INFORMATION:
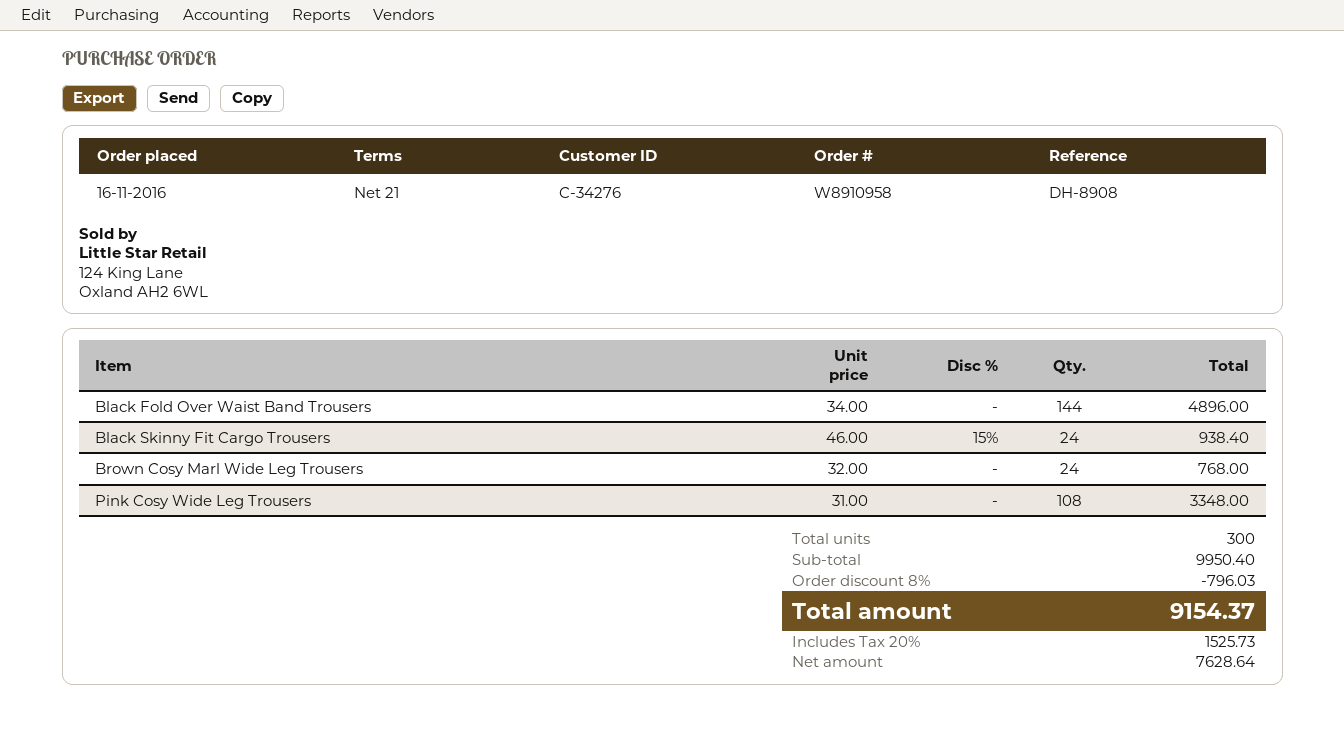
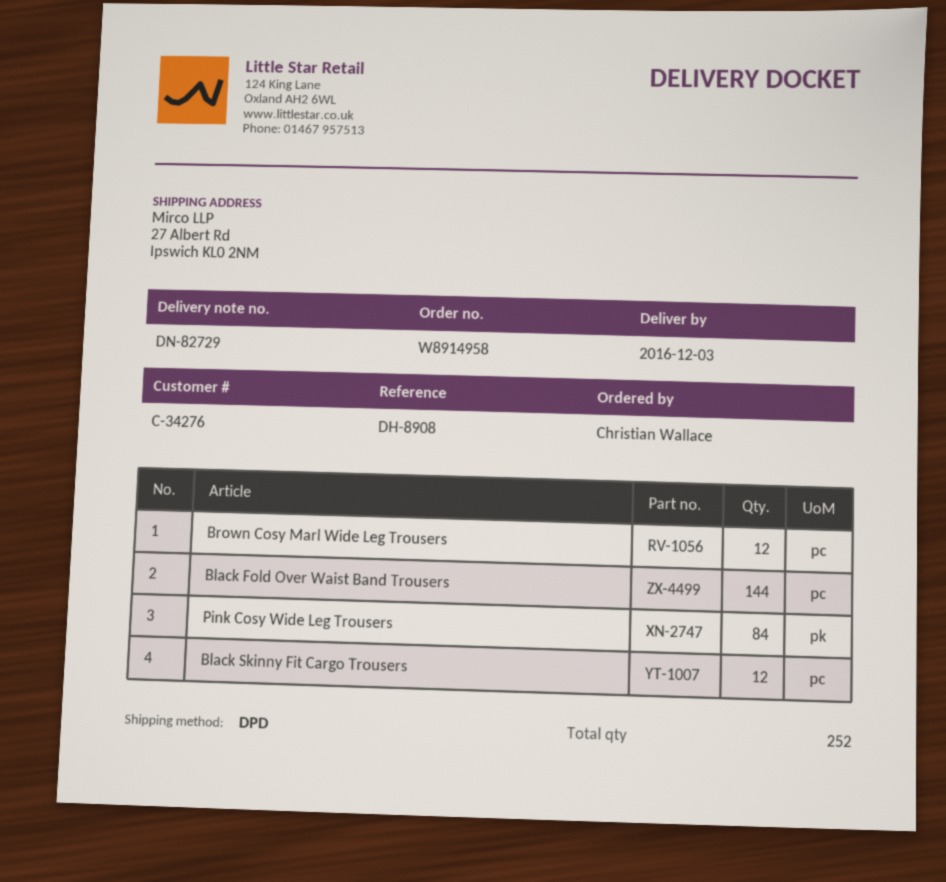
order number: W8910958 -> W8914958
Black Skinny Fit Cargo Trousers: 24 -> 12
Brown Cosy Marl Wide Leg Trousers: 24 -> 12
Pink Cosy Wide Leg Trousers: 108 -> 84
total quantity: 300 -> 252

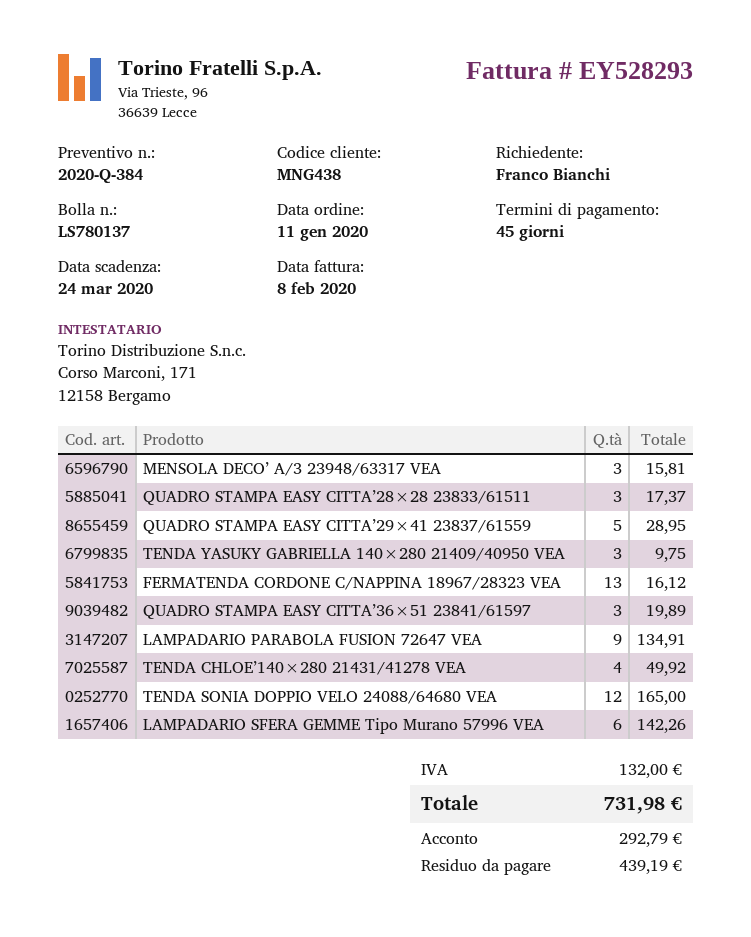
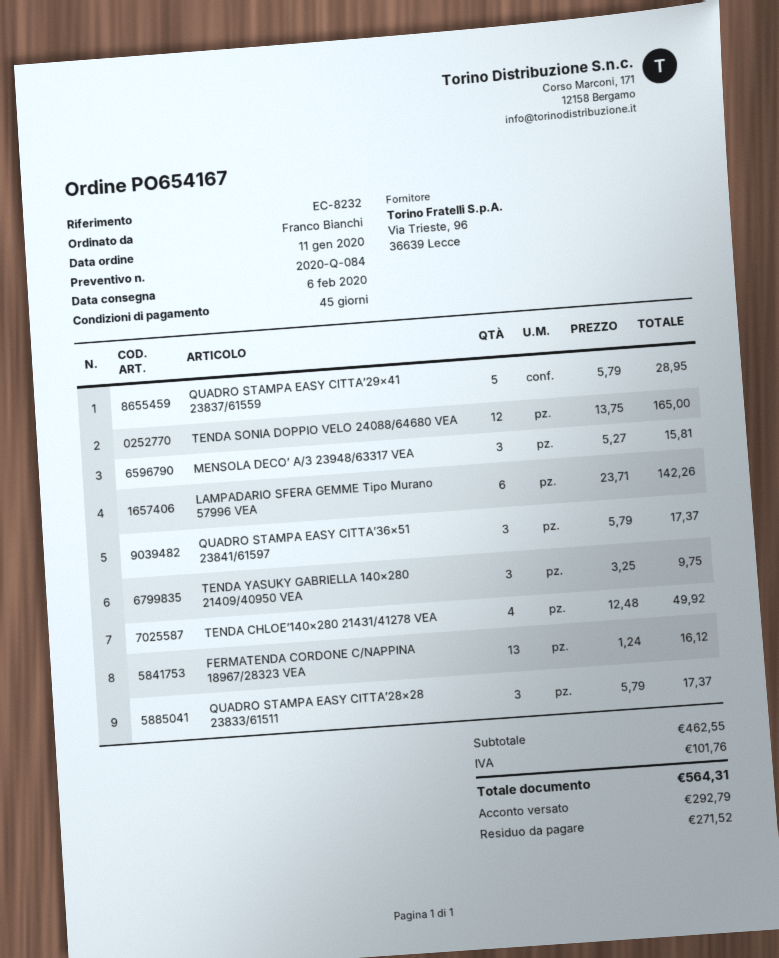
quote number: 2020-Q-384 -> 2020-Q-084
QUADRO STAMPA EASY CITTA’36×51 23841/61597: 3 for 19.89 -> 3 for 17.37
LAMPADARIO PARABOLA FUSION 72647 VEA: 9 for 134.91 -> none
tax: 132.00 -> 101.76
total: 731.98 -> 564.31
balance: 439.19 -> 271.52

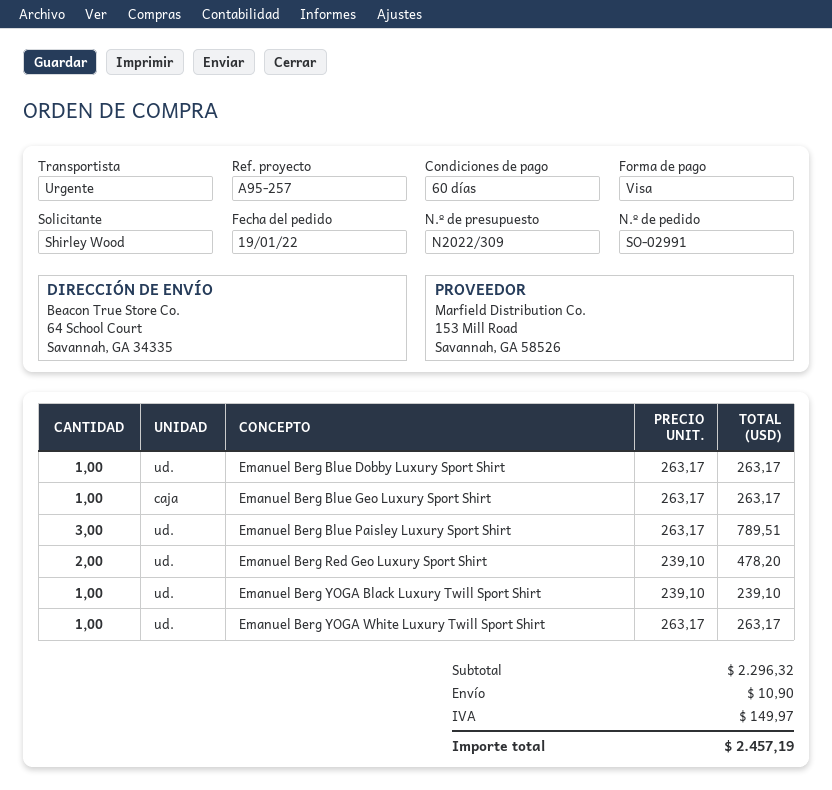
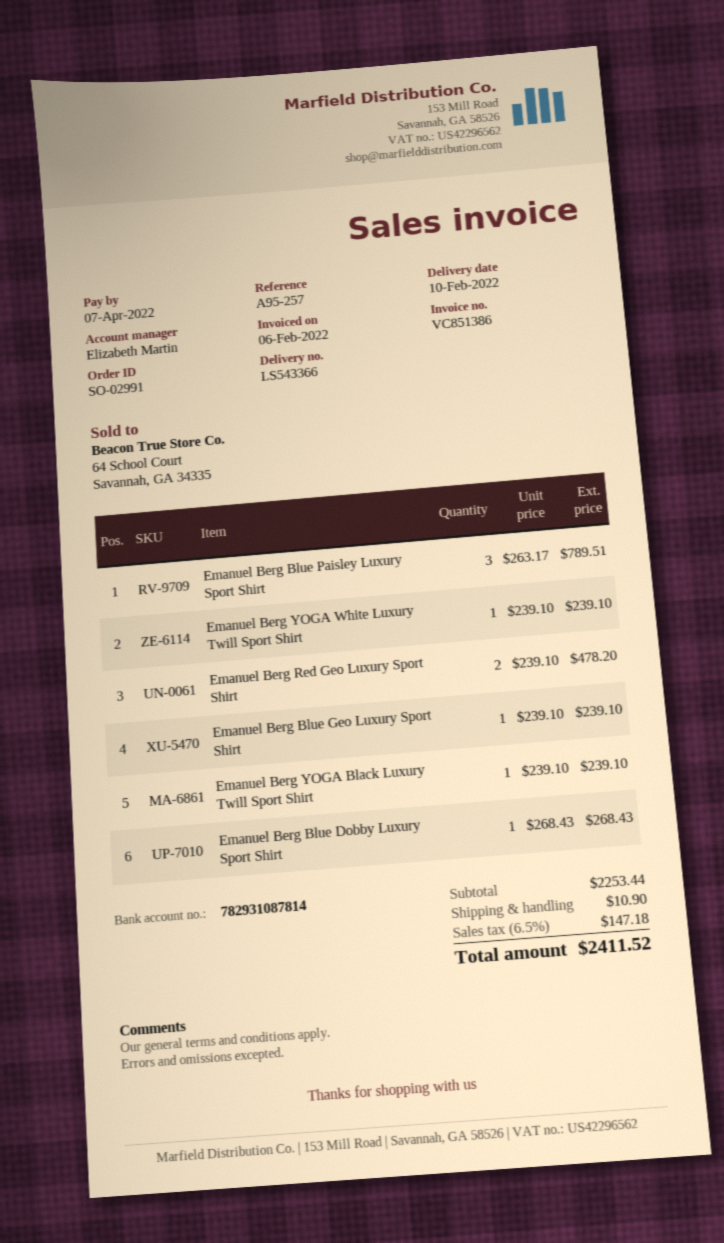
Emanuel Berg Blue Dobby Luxury Sport Shirt: 1 x 263.17 = 263.17 -> 1 x 268.43 = 268.43
Emanuel Berg Blue Geo Luxury Sport Shirt: 1 x 263.17 = 263.17 -> 1 x 239.10 = 239.10
Emanuel Berg YOGA White Luxury Twill Sport Shirt: 1 x 263.17 = 263.17 -> 1 x 239.10 = 239.10
subtotal: 2296.32 -> 2253.44
tax: 149.97 -> 147.18
total: 2457.19 -> 2411.52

WHAT IS EXPECTED:
Line by line, output the material above exactly, passing over the pictures.

ANSWER SECTION:
order number: W8910958 -> W8914958
Black Skinny Fit Cargo Trousers: 24 -> 12
Brown Cosy Marl Wide Leg Trousers: 24 -> 12
Pink Cosy Wide Leg Trousers: 108 -> 84
total quantity: 300 -> 252

quote number: 2020-Q-384 -> 2020-Q-084
QUADRO STAMPA EASY CITTA’36×51 23841/61597: 3 for 19.89 -> 3 for 17.37
LAMPADARIO PARABOLA FUSION 72647 VEA: 9 for 134.91 -> none
tax: 132.00 -> 101.76
total: 731.98 -> 564.31
balance: 439.19 -> 271.52

Emanuel Berg Blue Dobby Luxury Sport Shirt: 1 x 263.17 = 263.17 -> 1 x 268.43 = 268.43
Emanuel Berg Blue Geo Luxury Sport Shirt: 1 x 263.17 = 263.17 -> 1 x 239.10 = 239.10
Emanuel Berg YOGA White Luxury Twill Sport Shirt: 1 x 263.17 = 263.17 -> 1 x 239.10 = 239.10
subtotal: 2296.32 -> 2253.44
tax: 149.97 -> 147.18
total: 2457.19 -> 2411.52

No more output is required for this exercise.